Beginning at the top of the data below, restate every line word for word until the line containing "Bedroom Furniture, 2024: 4.2 -> 3.6" has been included, and omit the pictures.
━━━━━━━━━━━━━━━━
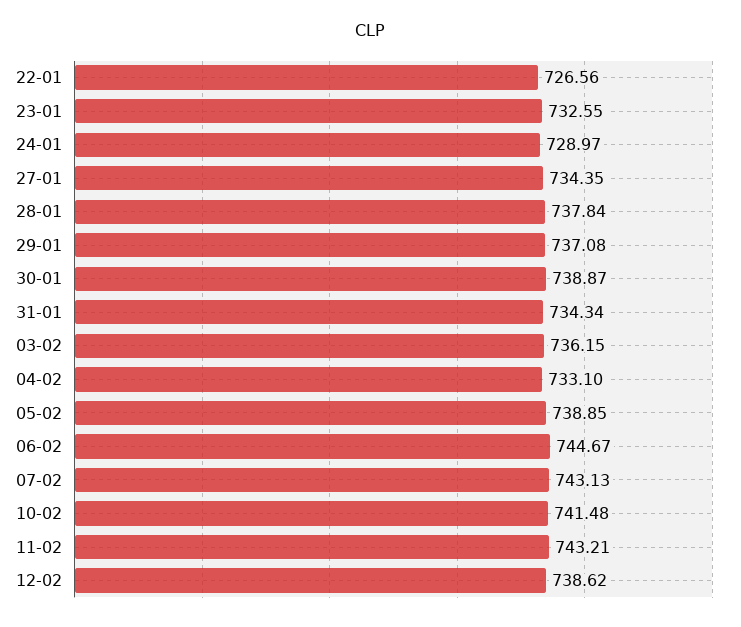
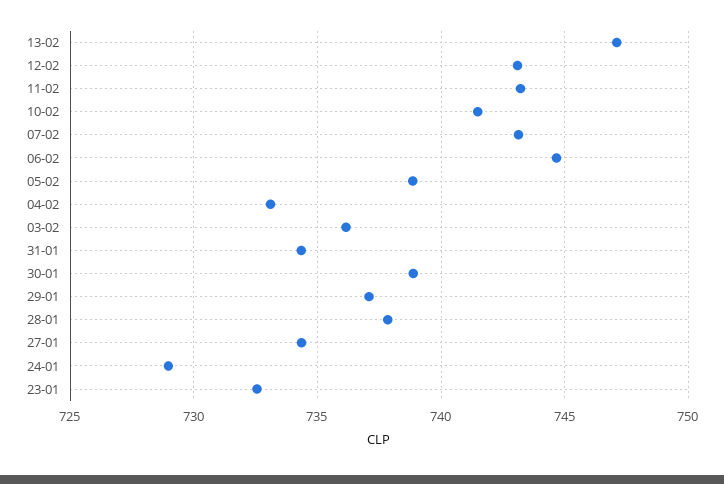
22-01: 726.56 -> none
12-02: 738.62 -> 743
13-02: none -> 747

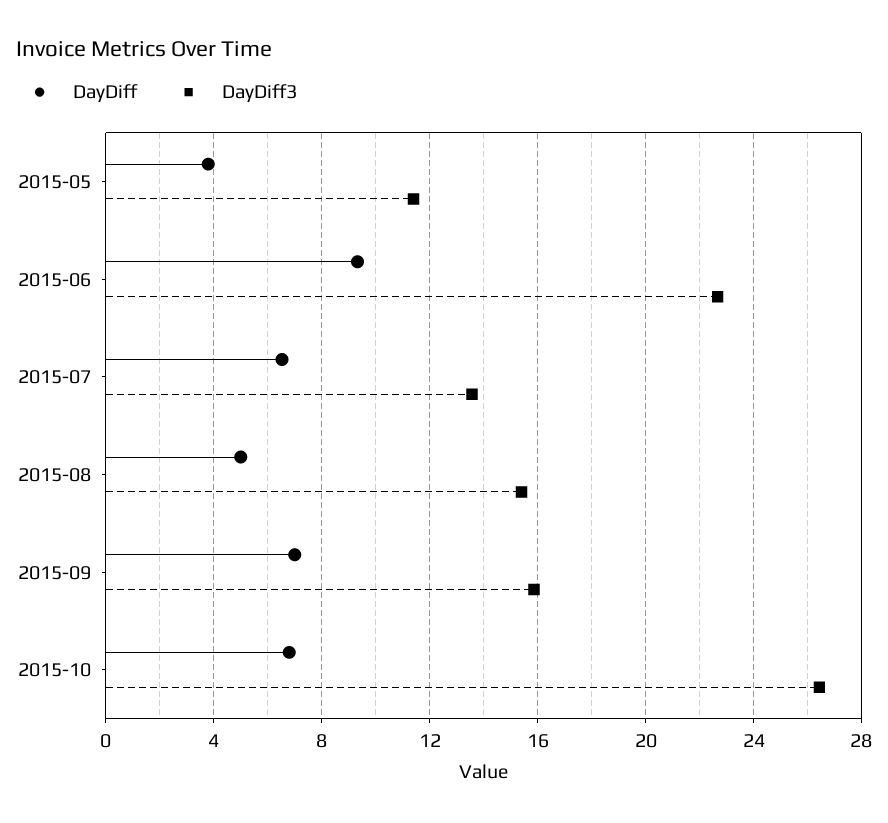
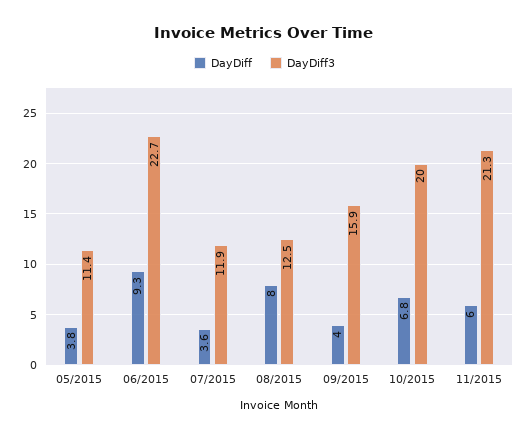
DayDiff, 2015-07: 6.5 -> 3.6
DayDiff3, 2015-07: 13.5 -> 11.9
DayDiff, 2015-08: 5 -> 8
DayDiff3, 2015-08: 15.5 -> 12.5
DayDiff, 2015-09: 7 -> 4
DayDiff3, 2015-10: 26.5 -> 20
DayDiff, 11/2015: none -> 6
DayDiff3, 11/2015: none -> 21.3

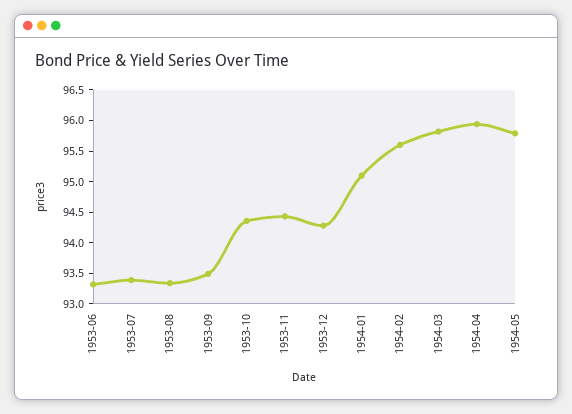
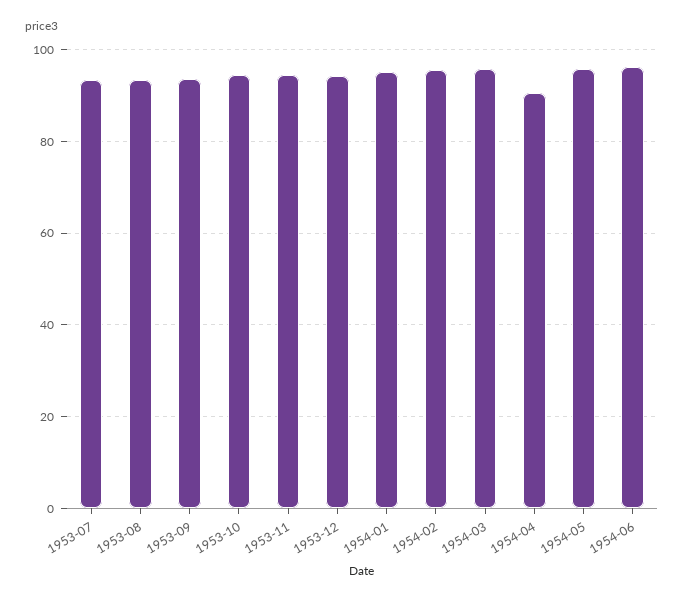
1953-06: 93.25 -> none
1954-04: 96 -> 90
1954-06: none -> 96

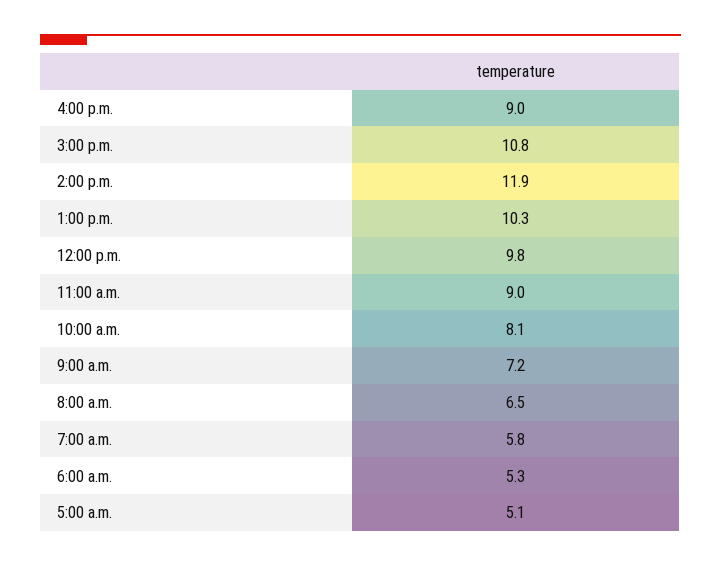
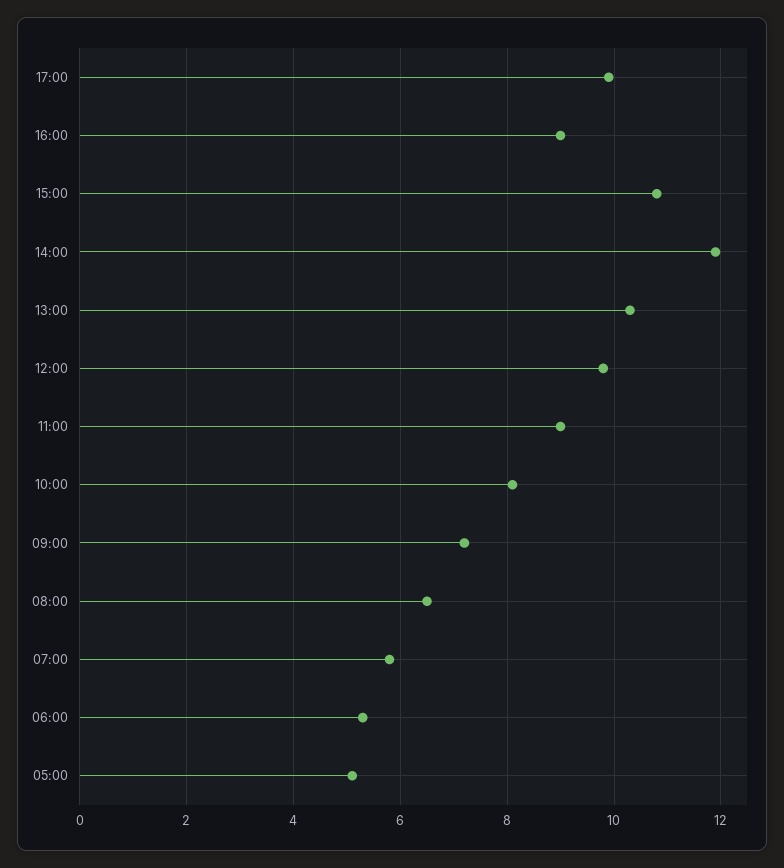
17:00: none -> 10

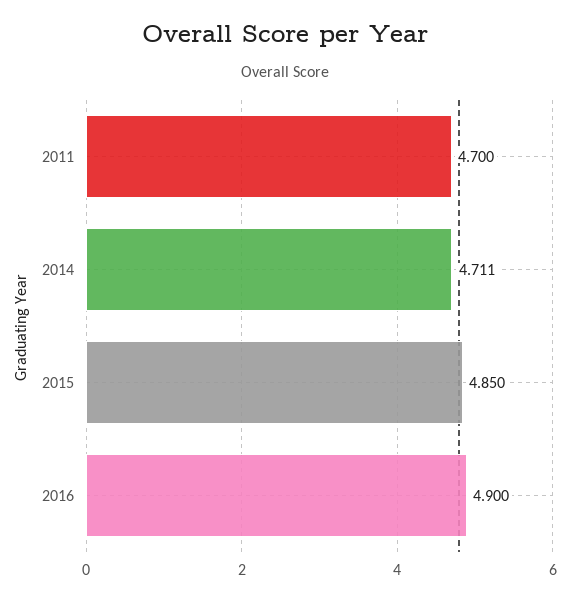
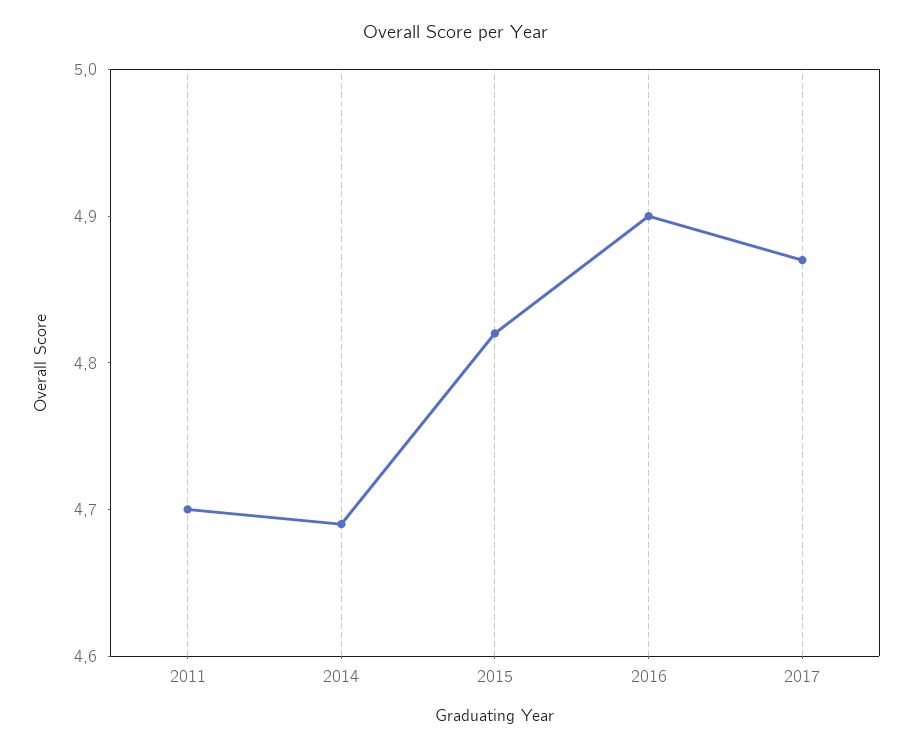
2014: 4.711 -> 4.69
2015: 4.85 -> 4.82
2017: none -> 4.87

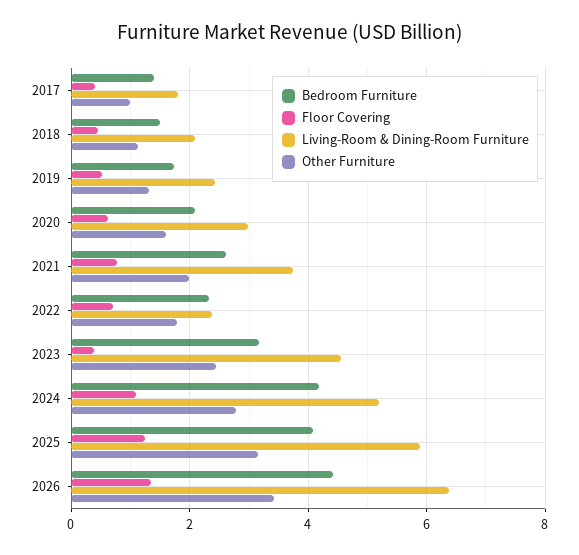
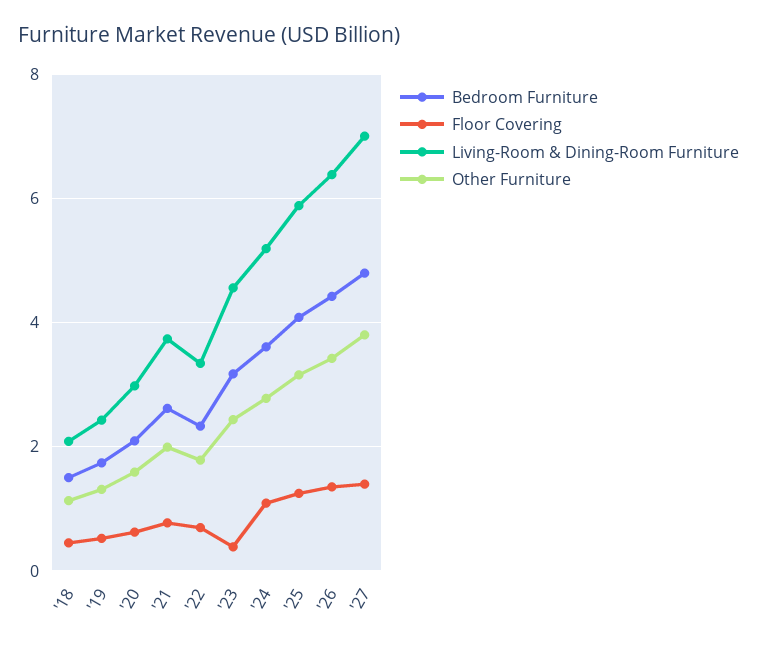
Bedroom Furniture, 2017: 1.4 -> none
Floor Covering, 2017: 0.4 -> none
Living-Room & Dining-Room Furniture, 2017: 1.8 -> none
Other Furniture, 2017: 1 -> none
Living-Room & Dining-Room Furniture, 2022: 2.4 -> 3.4
Bedroom Furniture, 2024: 4.2 -> 3.6
Bedroom Furniture, '27: none -> 4.8
Floor Covering, '27: none -> 1.4
Living-Room & Dining-Room Furniture, '27: none -> 7
Other Furniture, '27: none -> 3.8

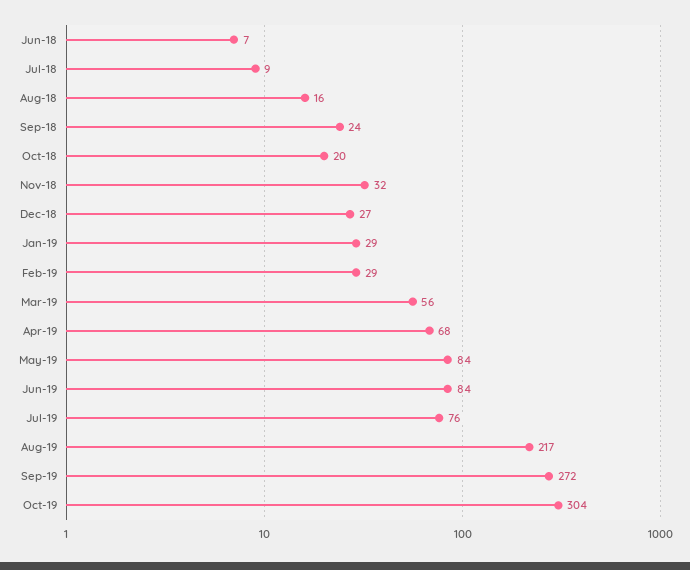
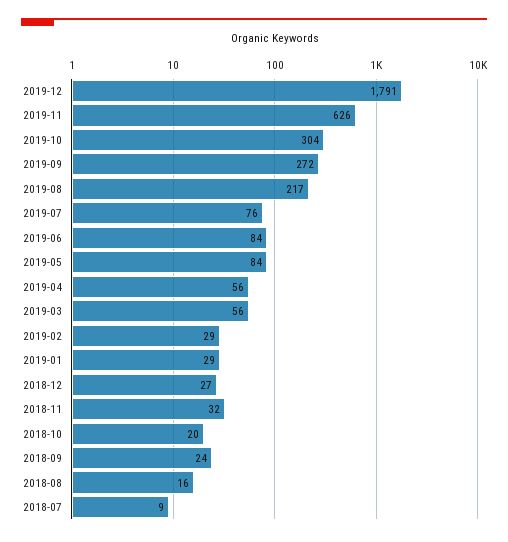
Jun-18: 7 -> none
Apr-19: 68 -> 56
2019-12: none -> 1791
2019-11: none -> 626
━━━━━━━━━━━━━━━━
§ Answer box:
22-01: 726.56 -> none
12-02: 738.62 -> 743
13-02: none -> 747

DayDiff, 2015-07: 6.5 -> 3.6
DayDiff3, 2015-07: 13.5 -> 11.9
DayDiff, 2015-08: 5 -> 8
DayDiff3, 2015-08: 15.5 -> 12.5
DayDiff, 2015-09: 7 -> 4
DayDiff3, 2015-10: 26.5 -> 20
DayDiff, 11/2015: none -> 6
DayDiff3, 11/2015: none -> 21.3

1953-06: 93.25 -> none
1954-04: 96 -> 90
1954-06: none -> 96

17:00: none -> 10

2014: 4.711 -> 4.69
2015: 4.85 -> 4.82
2017: none -> 4.87

Bedroom Furniture, 2017: 1.4 -> none
Floor Covering, 2017: 0.4 -> none
Living-Room & Dining-Room Furniture, 2017: 1.8 -> none
Other Furniture, 2017: 1 -> none
Living-Room & Dining-Room Furniture, 2022: 2.4 -> 3.4
Bedroom Furniture, 2024: 4.2 -> 3.6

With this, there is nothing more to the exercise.